Recorded data:
*-*-*

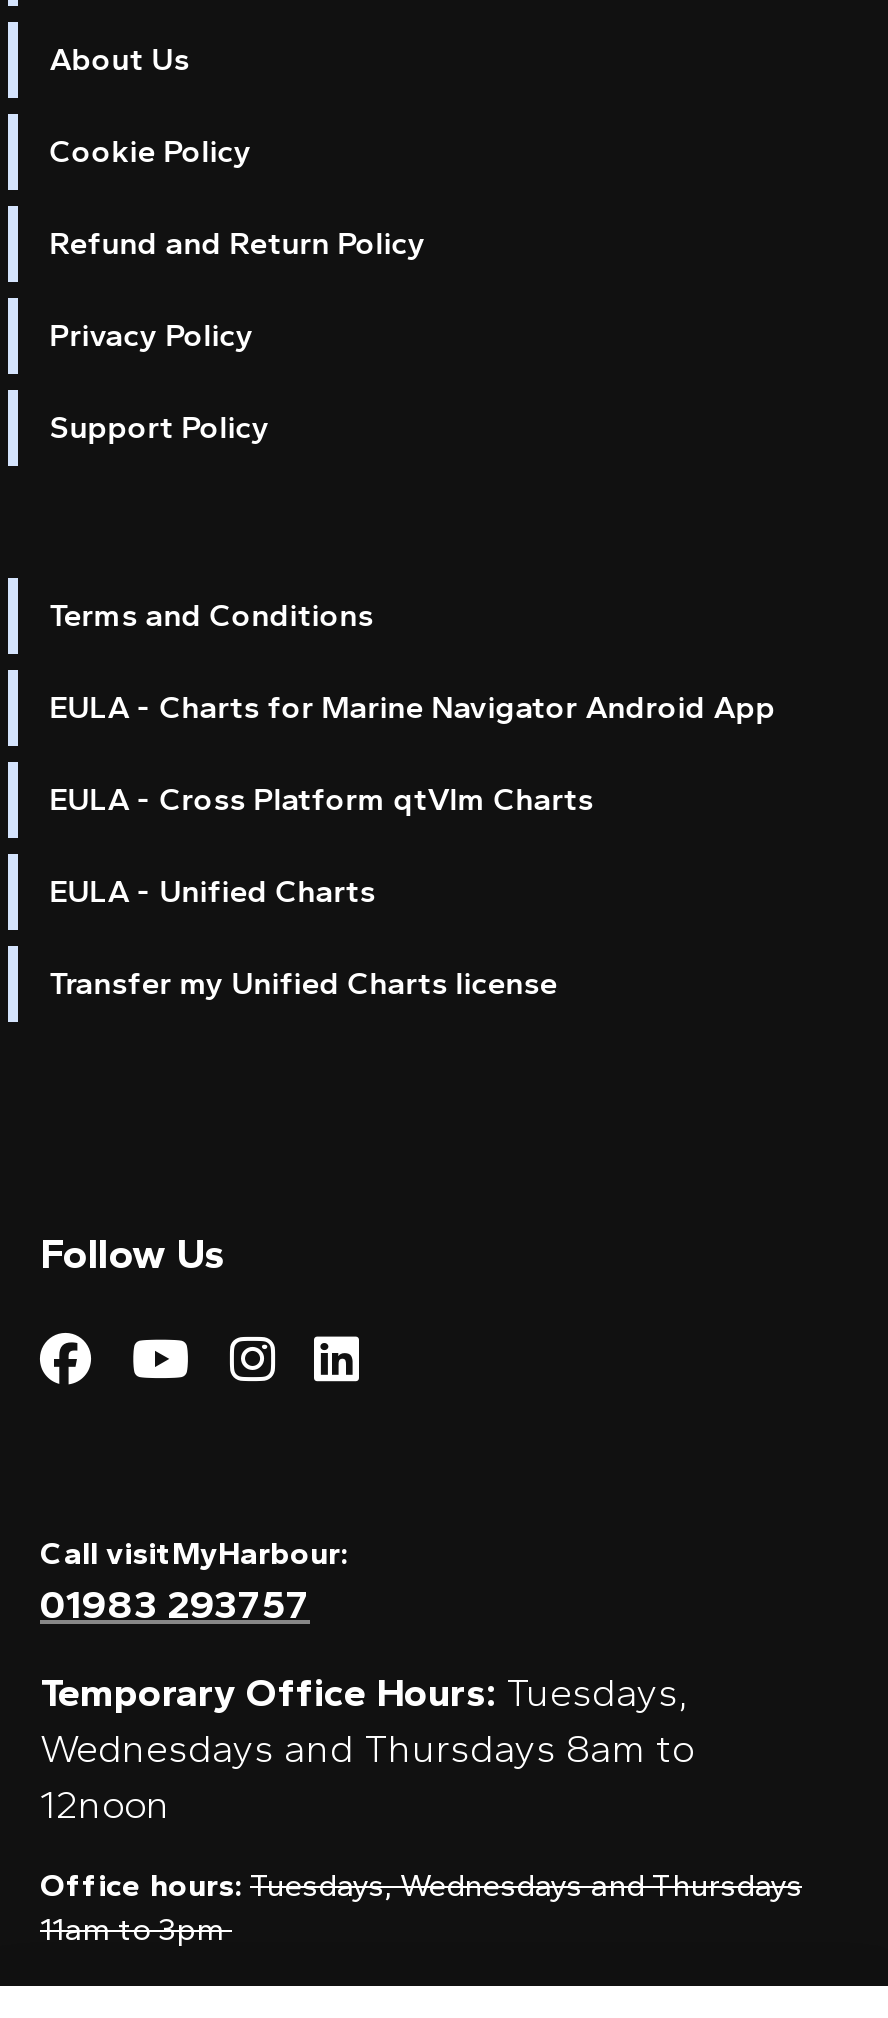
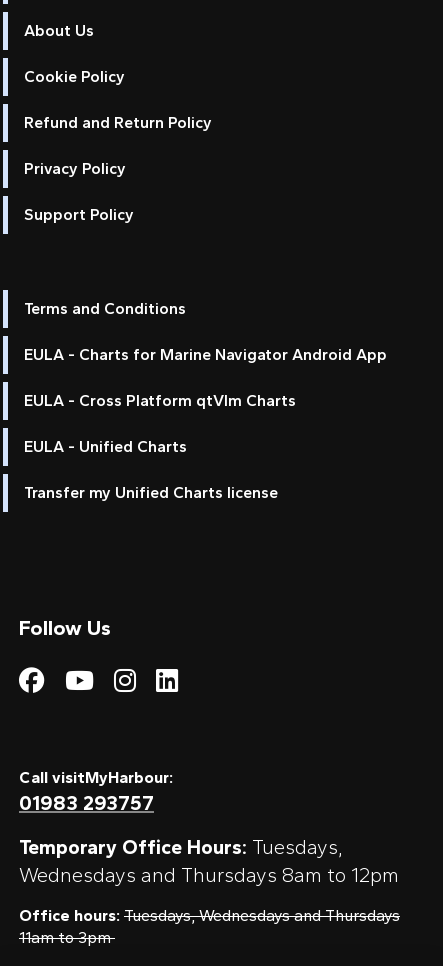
- Wednesdays and Thursdays 8am to
- 12noon
+ Wednesdays and Thursdays 8am to 12pm
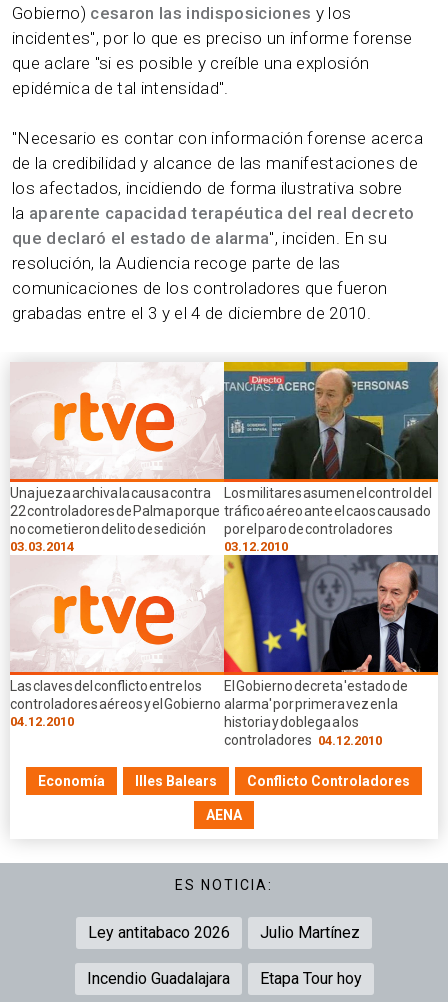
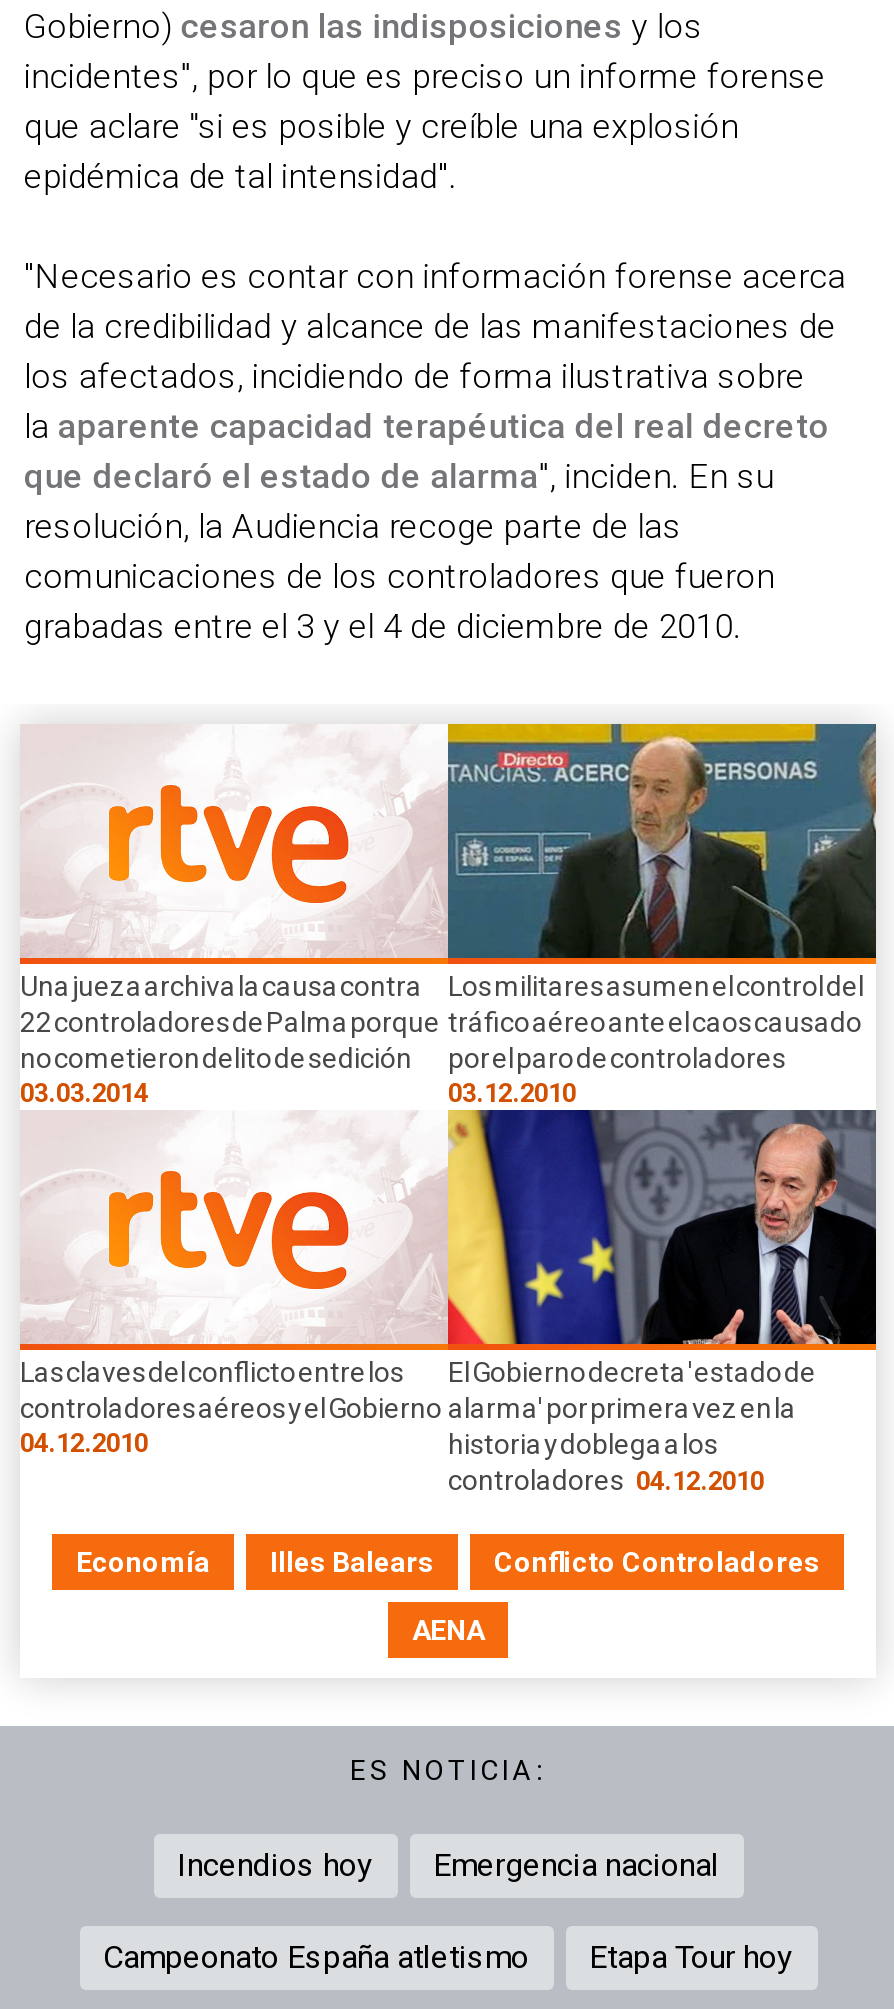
- Ley antitabaco 2026
- Julio Martínez
+ Incendios hoy
+ Emergencia nacional

- Incendio Guadalajara
+ Campeonato España atletismo
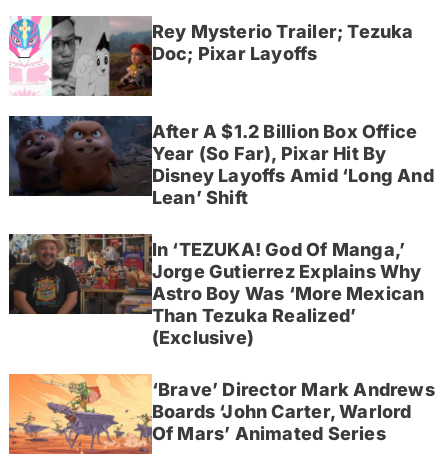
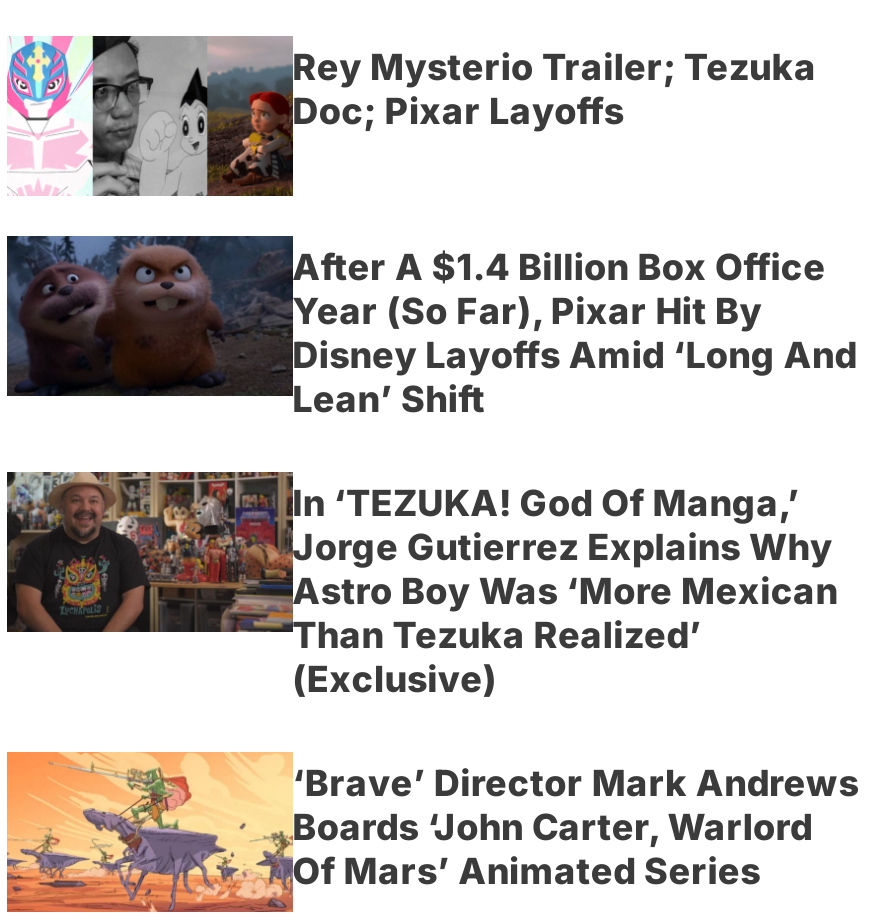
- After A $1.2 Billion Box Office
+ After A $1.4 Billion Box Office
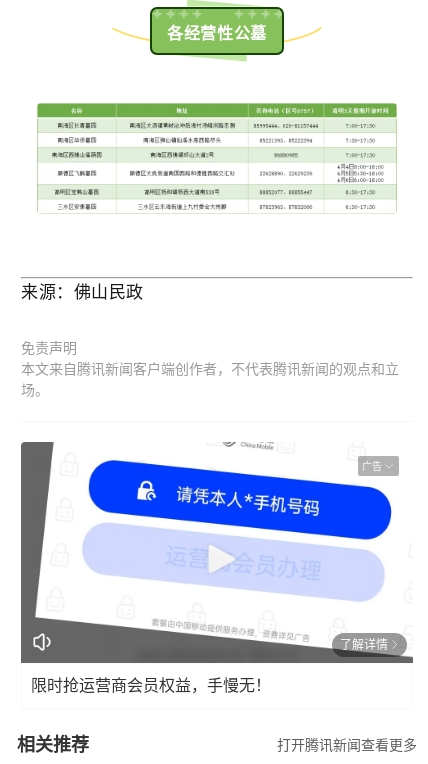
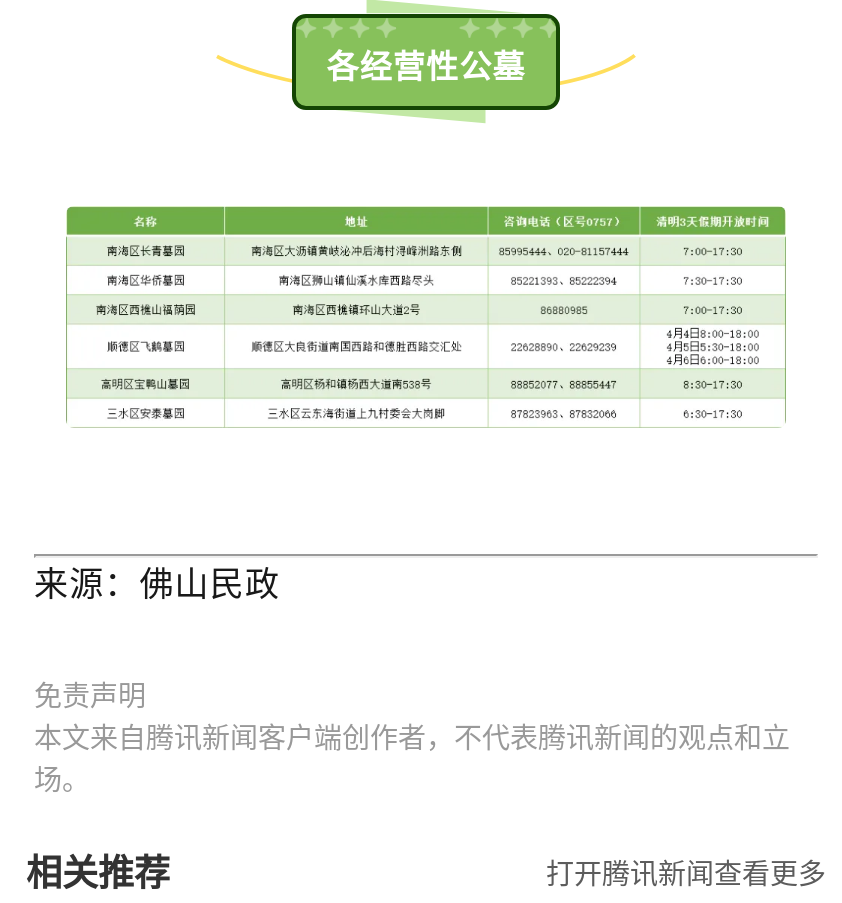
- [image]
- 广告

- 了解详情
- 限时抢运营商会员权益，手慢无！
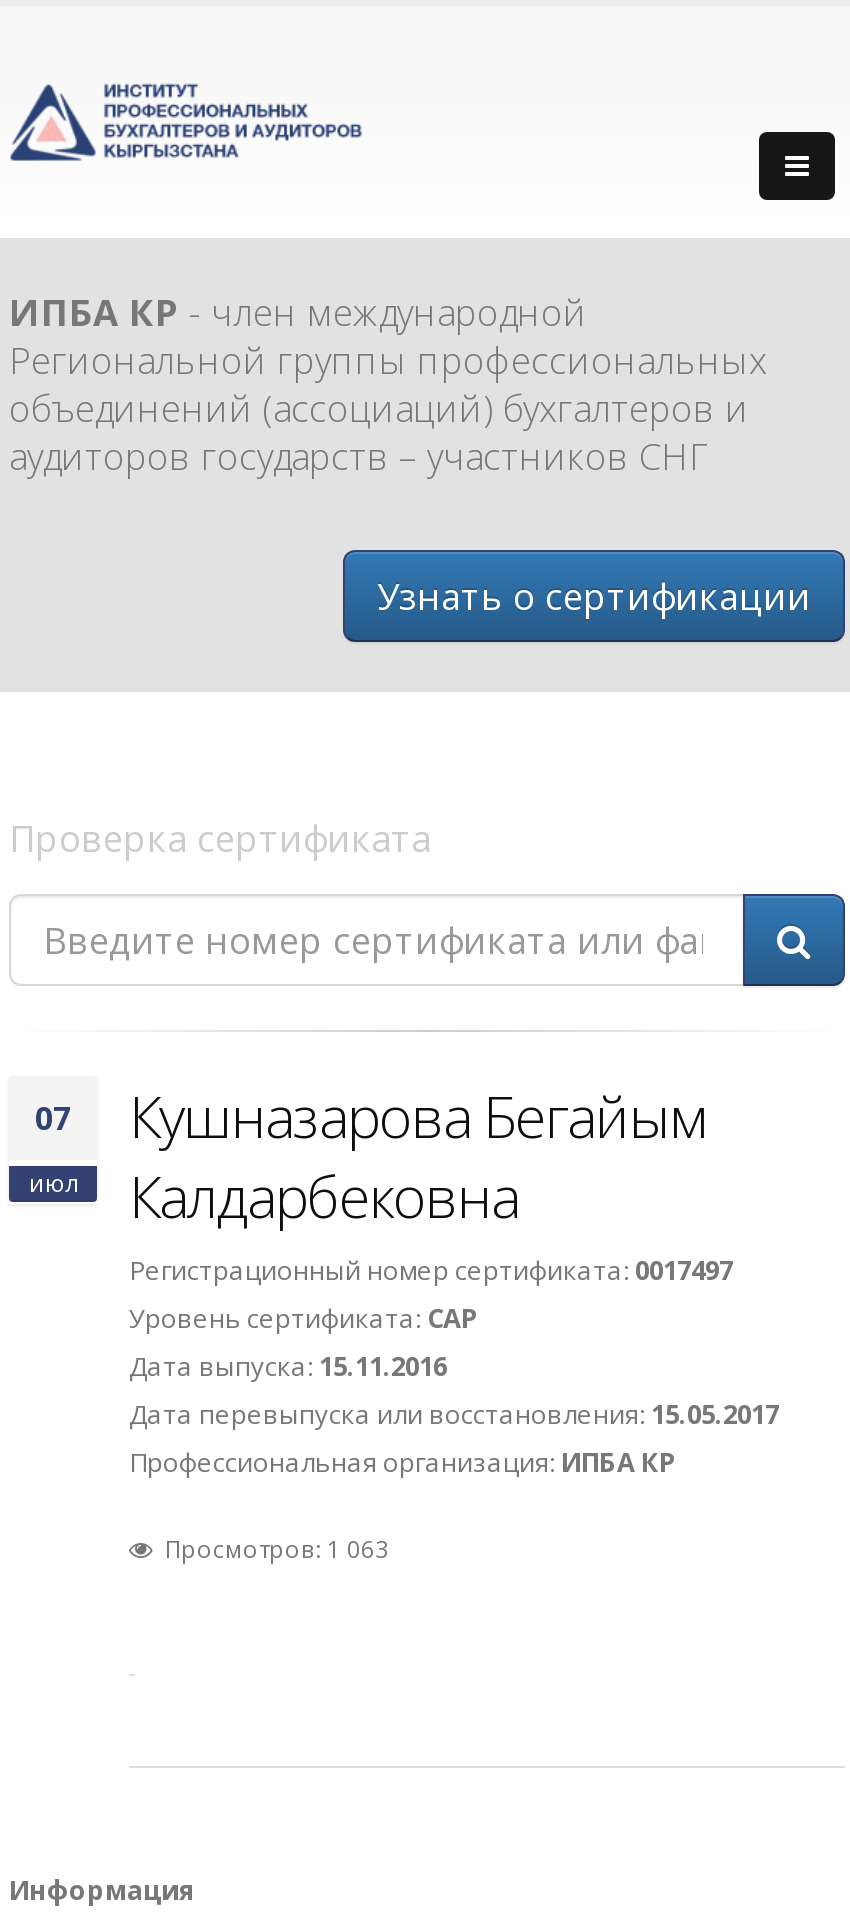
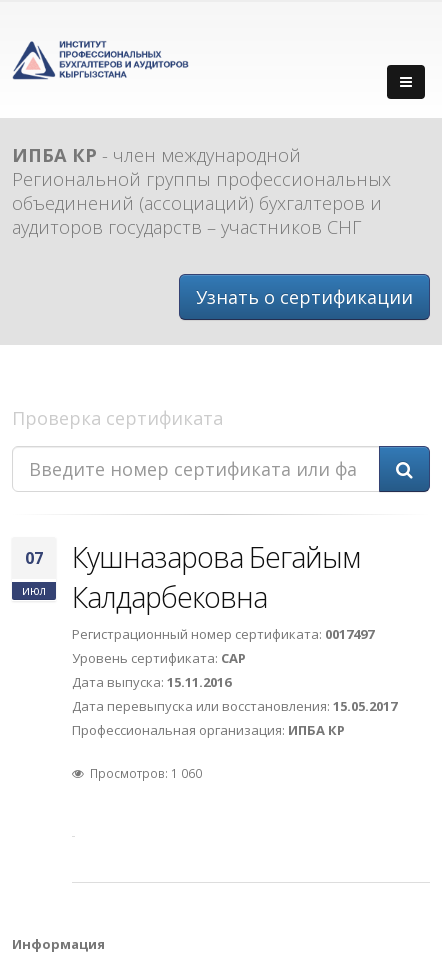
- Просмотров: 1 063
+ Просмотров: 1 060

*-*-*

Write every record out again exactly as written. Pictures don't belong in the copy.

- Wednesdays and Thursdays 8am to
- 12noon
+ Wednesdays and Thursdays 8am to 12pm
- Ley antitabaco 2026
- Julio Martínez
+ Incendios hoy
+ Emergencia nacional

- Incendio Guadalajara
+ Campeonato España atletismo
- After A $1.2 Billion Box Office
+ After A $1.4 Billion Box Office
- [image]
- 广告

- 了解详情
- 限时抢运营商会员权益，手慢无！
- Просмотров: 1 063
+ Просмотров: 1 060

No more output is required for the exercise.